What is required: Across the entries below, how many lines have the word "Colombia" in them? Respond with only the number.

*** Information given Section Begins ***

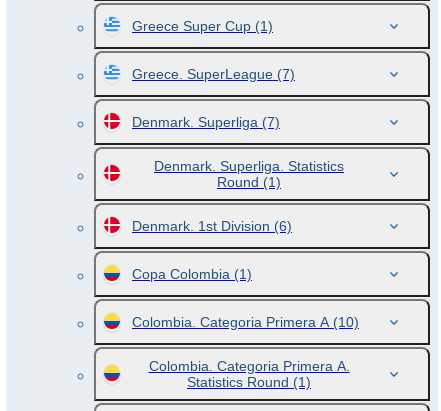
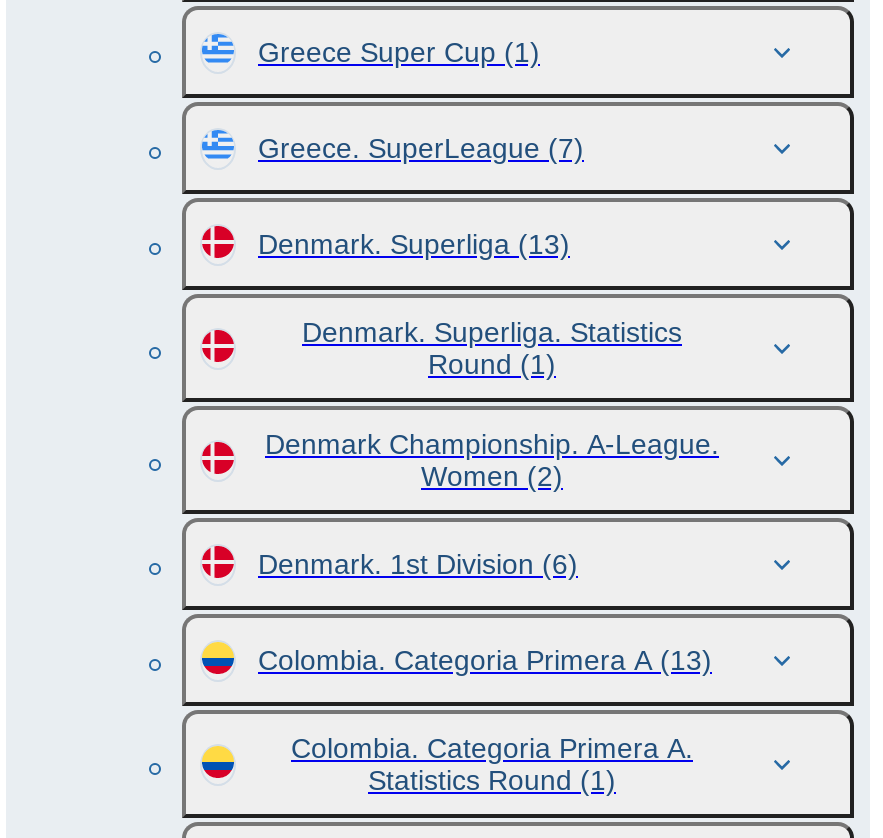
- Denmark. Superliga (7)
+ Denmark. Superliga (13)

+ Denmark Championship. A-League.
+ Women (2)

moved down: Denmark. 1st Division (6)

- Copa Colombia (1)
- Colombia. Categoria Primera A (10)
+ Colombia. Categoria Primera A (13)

*** Information given Section Ends ***

Expected answer: 3